Stahl-und Walzwerk Brandenburg als Industriekathedrale

Das Stahl-und Walzwerk in Brandenburg arbeitet nicht mehr, ist als Industriemuseum zugänglich. Susanne Atzenroth machte im Rahmen Ihrer Qek-Sommertour an der Industriekathedrale einen Stopp.

Helme im Regal
Helme im RegalSusanne Atzenroth

Marius Krohn ist Leiter des Industriemuseums in Brandenburg an der Havel und Mitglied im Kreiskirchenrat des Kirchenkreises Mittelmark-Brandenburg. Die Beziehung zwischen ehemaligem Stahl- und Walzwerk und der Kirche ist eines seiner persönlichen Forschungsanliegen.
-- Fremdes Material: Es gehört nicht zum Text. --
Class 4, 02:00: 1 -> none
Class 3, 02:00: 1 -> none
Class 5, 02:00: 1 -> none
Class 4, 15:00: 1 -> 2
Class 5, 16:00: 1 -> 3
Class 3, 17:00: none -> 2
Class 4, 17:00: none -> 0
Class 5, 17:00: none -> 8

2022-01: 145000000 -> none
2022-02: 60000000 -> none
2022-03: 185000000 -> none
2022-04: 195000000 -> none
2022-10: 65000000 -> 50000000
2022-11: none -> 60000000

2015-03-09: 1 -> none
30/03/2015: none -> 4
Susanne Atzenroth machte mit dem Museumsleiter einen Spaziergang durch das beeindruckende Industriedenkmal am Havelkanal und interviewte ihn.
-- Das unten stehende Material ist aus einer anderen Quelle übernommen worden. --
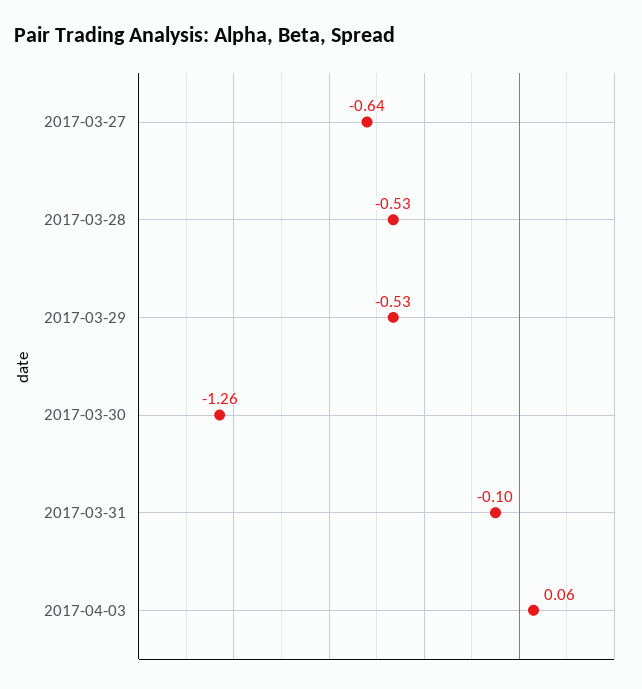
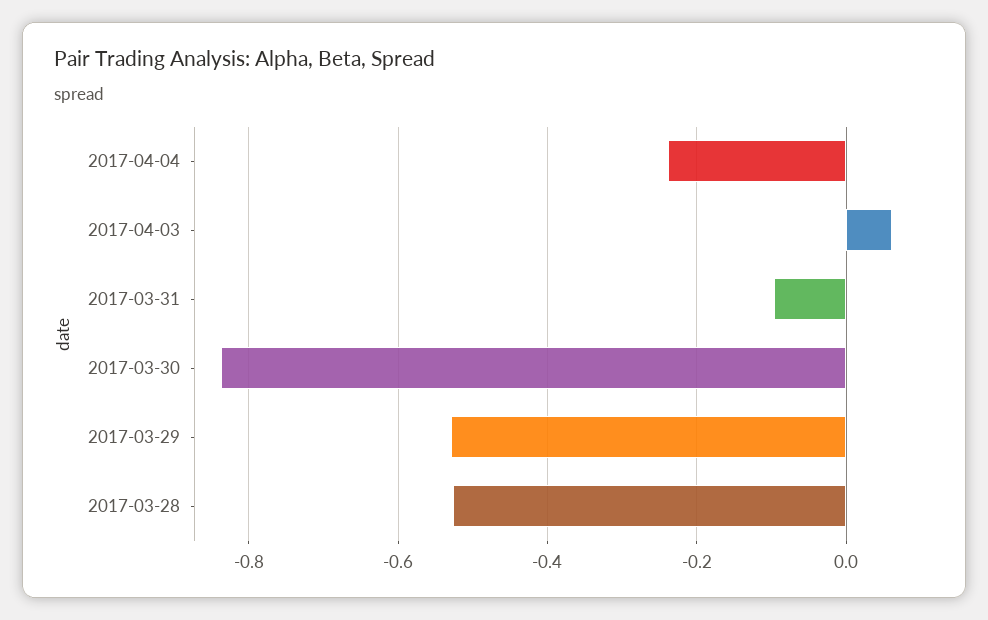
2017-03-27: -0.64 -> none
2017-03-30: -1.26 -> -0.84
2017-04-04: none -> -0.24

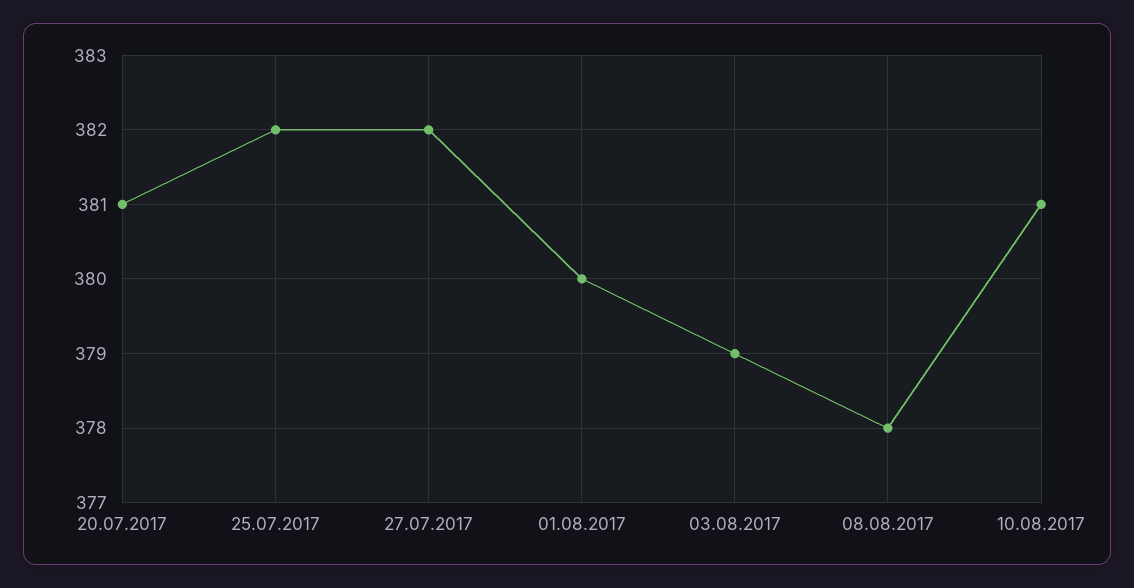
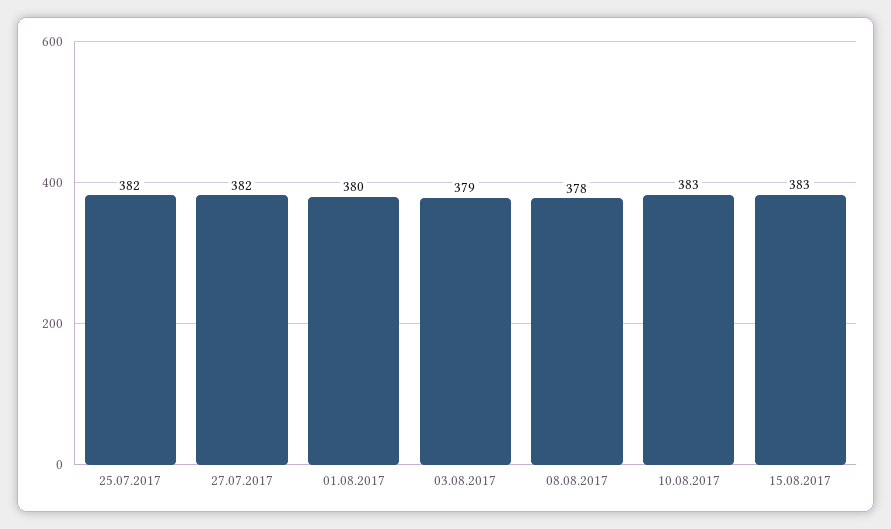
20.07.2017: 381 -> none
10.08.2017: 381 -> 383
15.08.2017: none -> 383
Herr Krohn, der letzte Abstich fand 1993 statt, da war das Industriemuseum bereits gegründet. Wie gelang es, dieses Stück Industriegeschichte so kurz nach der politischen Wende zu bewahren?
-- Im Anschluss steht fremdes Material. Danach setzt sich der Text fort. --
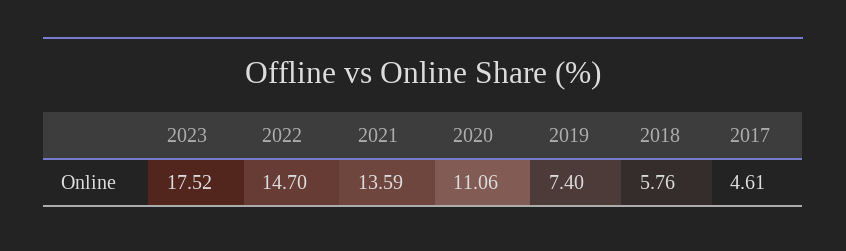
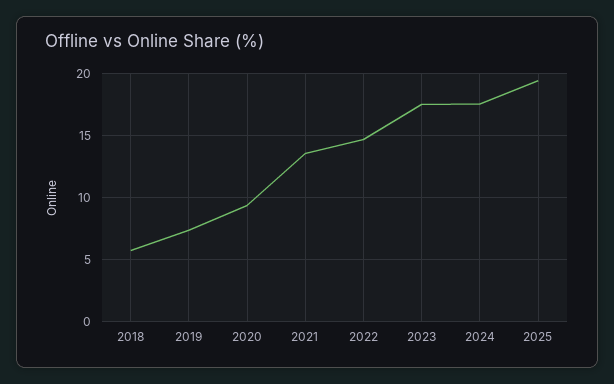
2020: 11.06 -> 9.5
2017: 4.61 -> none
2024: none -> 17.5
2025: none -> 19.5

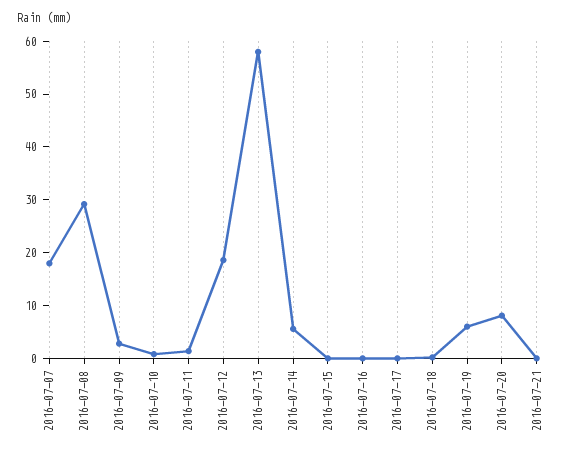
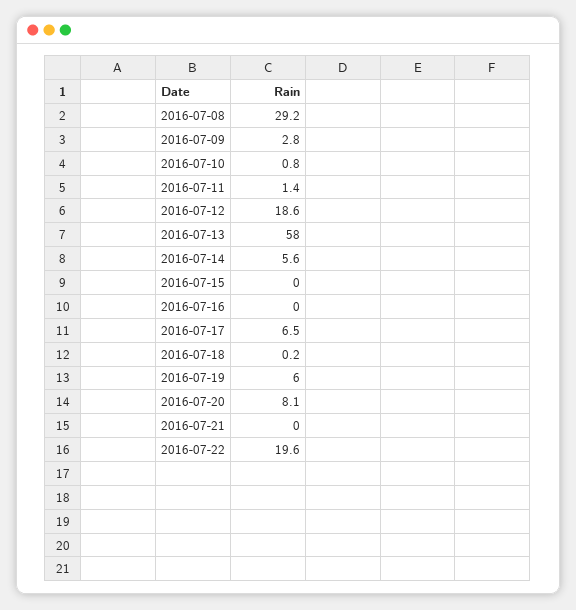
2016-07-07: 18 -> none
2016-07-17: 0 -> 6.5
2016-07-22: none -> 19.6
Tatsächlich war das Verständnis nicht sehr groß. Ein Abriss hätte zu jener Zeit nähergelegen. So erging es den meisten Industriegebäuden im umliegenden Areal. Es ist vor allem ehemaligen Betriebsangehörigen zu verdanken, dass so wichtige Zeitzeugnisse erhalten blieben. Darunter das Herzstück der Anlage, einer der ehemals zwölf Siemens-Martin-Öfen.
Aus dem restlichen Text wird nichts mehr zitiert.